* **Available records**:
⟨

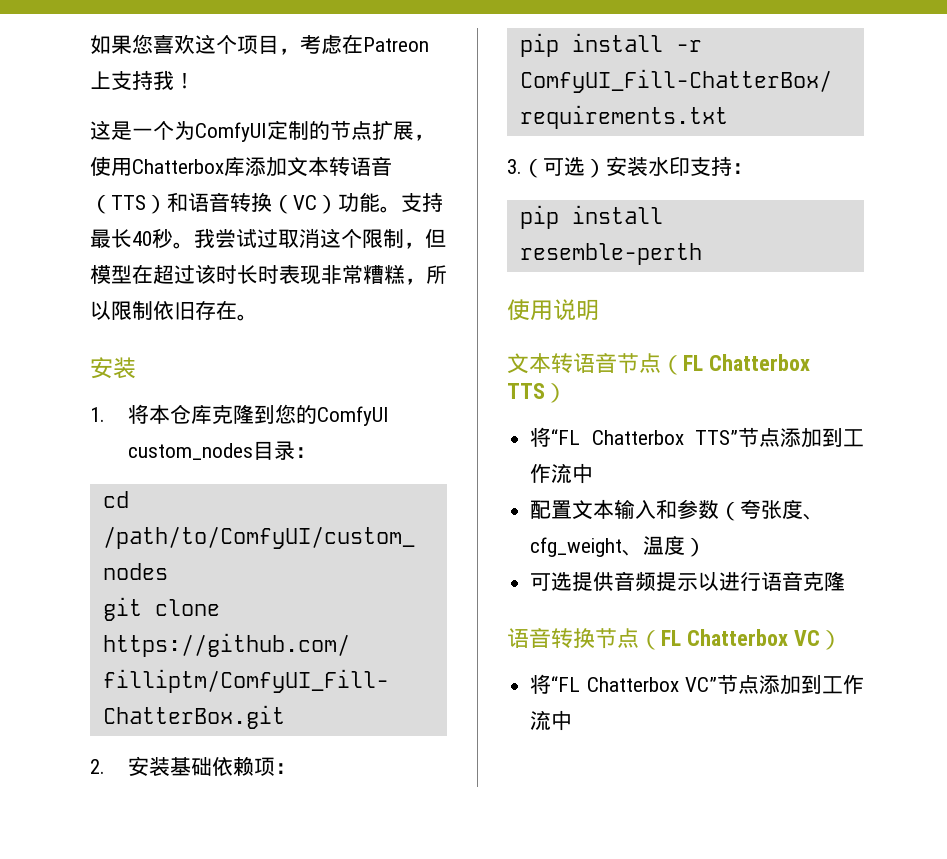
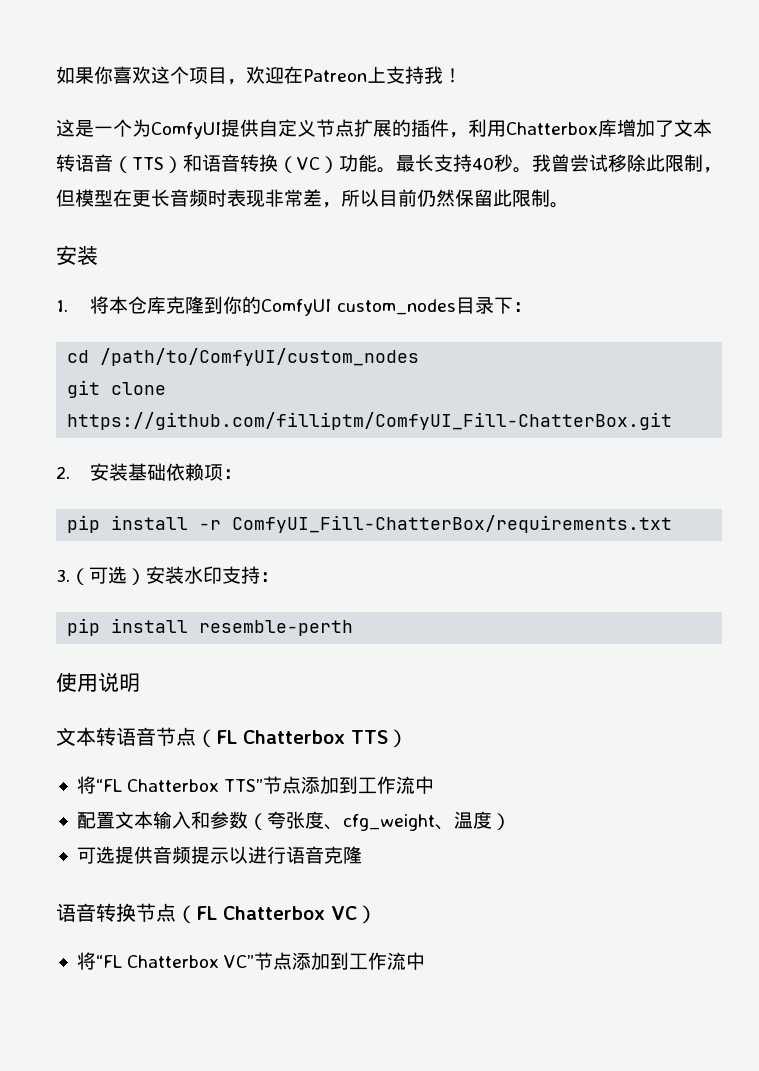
- 如果您喜欢这个项目，考虑在Patreon上支持我！
+ 如果你喜欢这个项目，欢迎在Patreon上支持我！
- 这是一个为ComfyUI定制的节点扩展，使用Chatterbox库添加文本转语音（TTS）和语音转换（VC）功能。
+ 这是一个为ComfyUI提供自定义节点扩展的插件，利用Chatterbox库增加了文本转语音（TTS）和语音转换（VC）功能。
- 支持最长40秒。
+ 最长支持40秒。
- 我尝试过取消这个限制，但模型在超过该时长时表现非常糟糕，所以限制依旧存在。
+ 我曾尝试移除此限制，但模型在更长音频时表现非常差，所以目前仍然保留此限制。
- 1.将本仓库克隆到您的ComfyUI custom_nodes目录：
+ 1.将本仓库克隆到你的ComfyUI custom_nodes目录下：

⟩

* **Try it**: Find the string "和语音转换" in the material above. Then copy each line that has it.

* **Result**:
- 这是一个为ComfyUI定制的节点扩展，使用Chatterbox库添加文本转语音（TTS）和语音转换（VC）功能。
+ 这是一个为ComfyUI提供自定义节点扩展的插件，利用Chatterbox库增加了文本转语音（TTS）和语音转换（VC）功能。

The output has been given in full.